— Action item —
Lines before the one containing "discount: 25% = 5820.03 -> none" are to be left out; reproduce that line and all the rest of the entries exactly.

** Opening Records shown block **

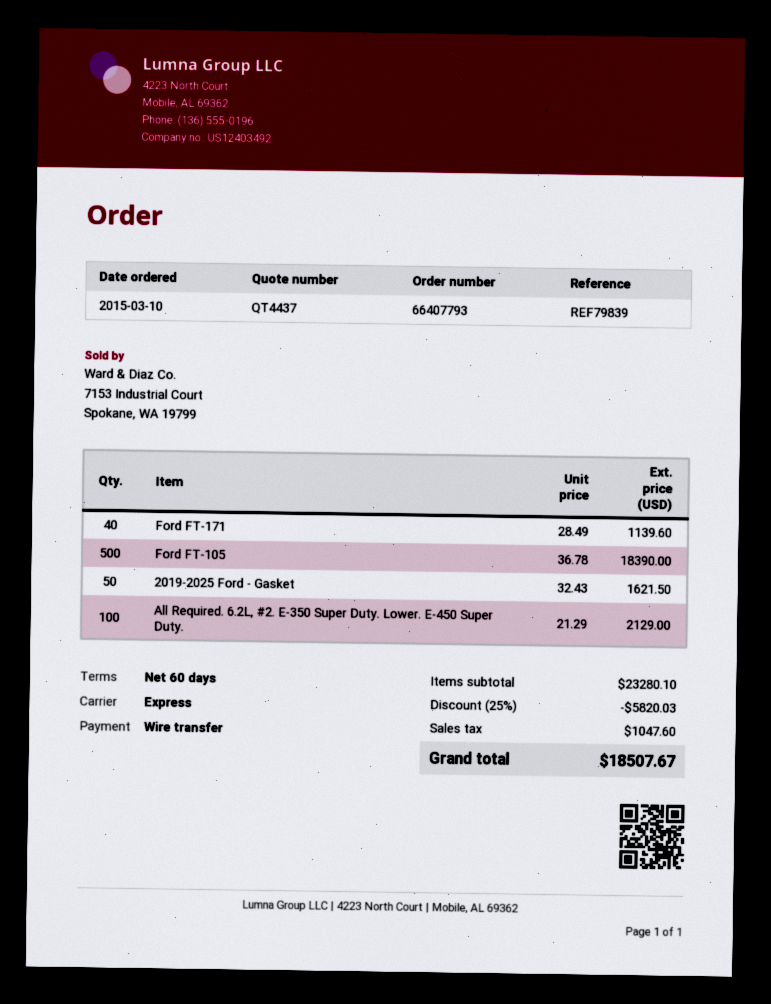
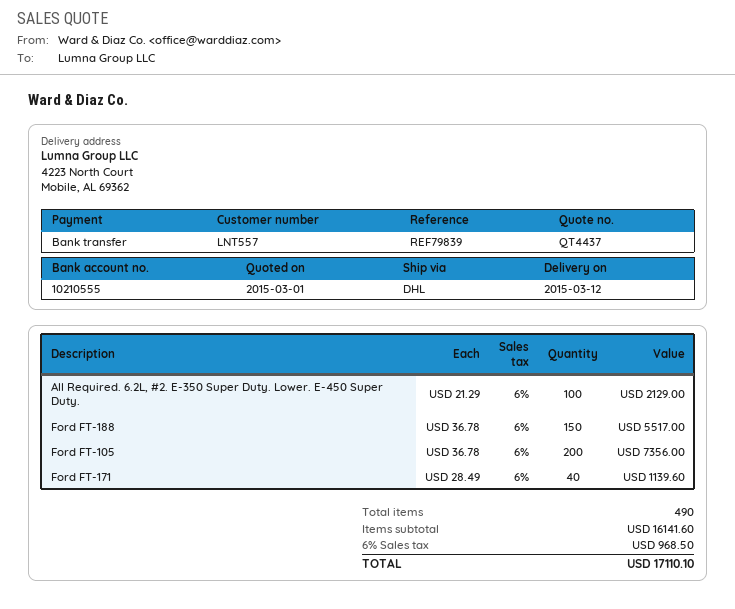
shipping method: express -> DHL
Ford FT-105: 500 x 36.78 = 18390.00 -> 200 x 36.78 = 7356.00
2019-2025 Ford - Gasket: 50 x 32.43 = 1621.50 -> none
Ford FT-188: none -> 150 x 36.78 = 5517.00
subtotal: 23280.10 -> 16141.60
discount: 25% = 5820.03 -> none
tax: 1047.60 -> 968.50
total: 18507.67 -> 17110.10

** Closing Records shown block **

— Reply to the exercise —
discount: 25% = 5820.03 -> none
tax: 1047.60 -> 968.50
total: 18507.67 -> 17110.10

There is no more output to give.